[Listed entries Boundary: Start]
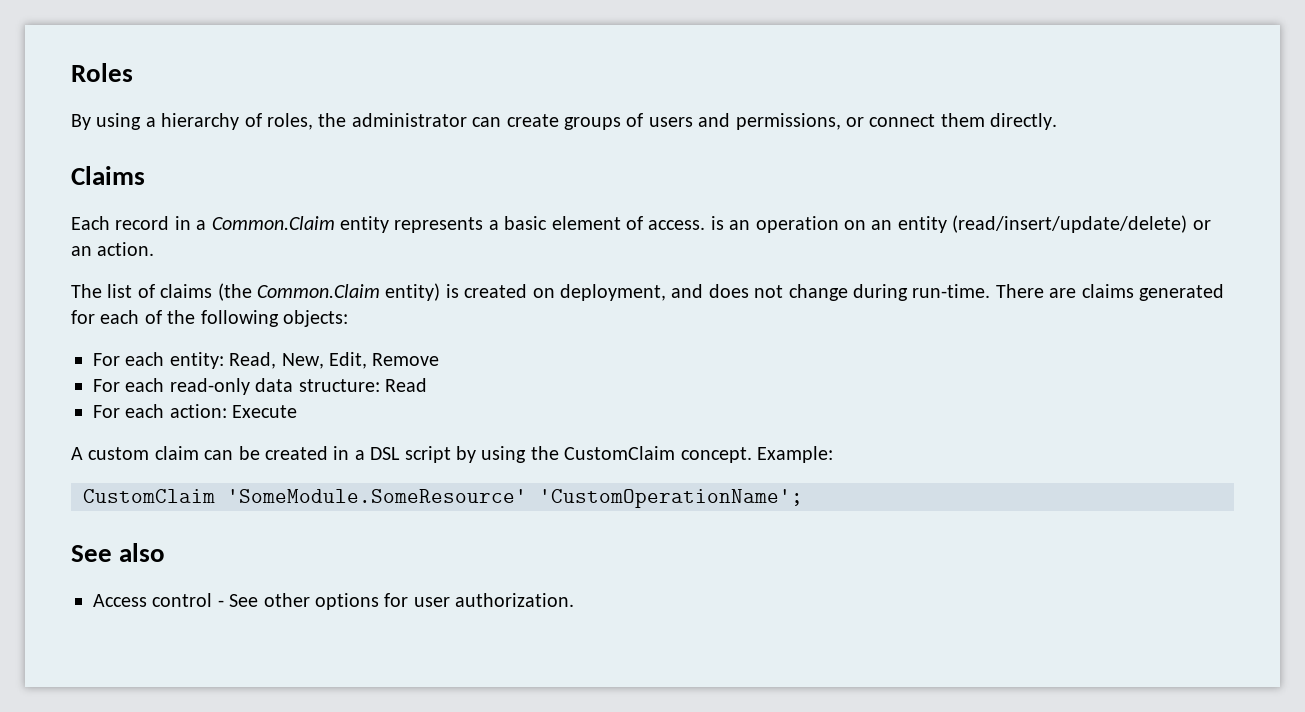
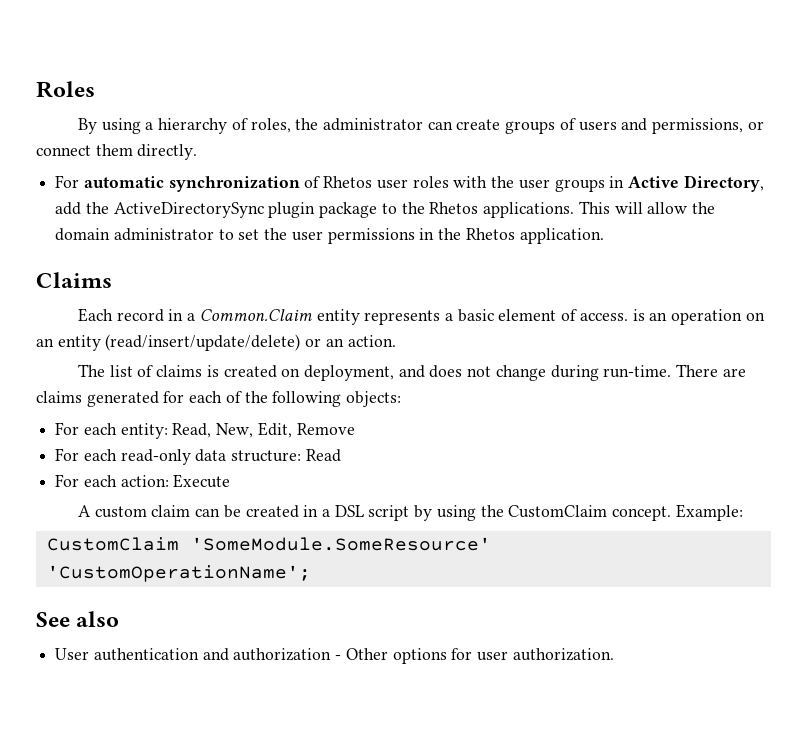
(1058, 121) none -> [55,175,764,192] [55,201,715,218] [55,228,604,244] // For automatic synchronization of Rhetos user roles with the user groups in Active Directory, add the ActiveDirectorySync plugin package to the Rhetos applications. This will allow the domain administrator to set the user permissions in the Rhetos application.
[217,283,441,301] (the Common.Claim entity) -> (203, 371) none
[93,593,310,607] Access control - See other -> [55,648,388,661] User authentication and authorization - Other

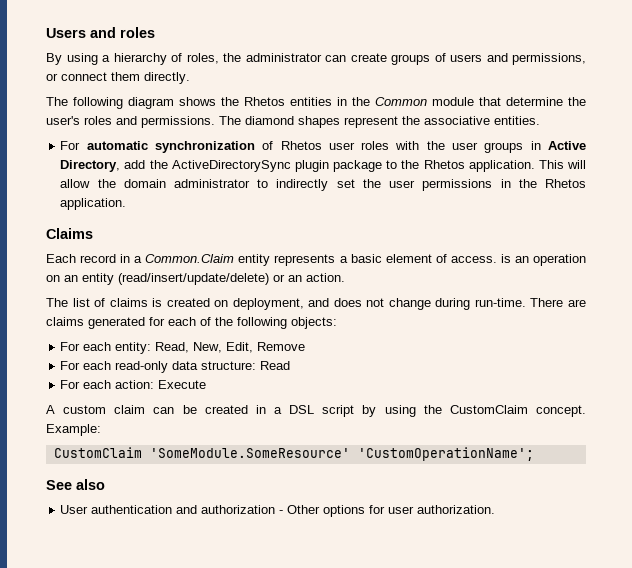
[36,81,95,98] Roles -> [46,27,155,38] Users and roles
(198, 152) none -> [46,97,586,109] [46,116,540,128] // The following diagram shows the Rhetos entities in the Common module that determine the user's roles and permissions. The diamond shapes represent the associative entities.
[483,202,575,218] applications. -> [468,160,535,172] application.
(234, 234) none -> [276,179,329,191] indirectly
[Listed entries Boundary: End]
Exercise prompt: Restate the material word for word, minus pictures.

Result below:
(1058, 121) none -> [55,175,764,192] [55,201,715,218] [55,228,604,244] // For automatic synchronization of Rhetos user roles with the user groups in Active Directory, add the ActiveDirectorySync plugin package to the Rhetos applications. This will allow the domain administrator to set the user permissions in the Rhetos application.
[217,283,441,301] (the Common.Claim entity) -> (203, 371) none
[93,593,310,607] Access control - See other -> [55,648,388,661] User authentication and authorization - Other

[36,81,95,98] Roles -> [46,27,155,38] Users and roles
(198, 152) none -> [46,97,586,109] [46,116,540,128] // The following diagram shows the Rhetos entities in the Common module that determine the user's roles and permissions. The diamond shapes represent the associative entities.
[483,202,575,218] applications. -> [468,160,535,172] application.
(234, 234) none -> [276,179,329,191] indirectly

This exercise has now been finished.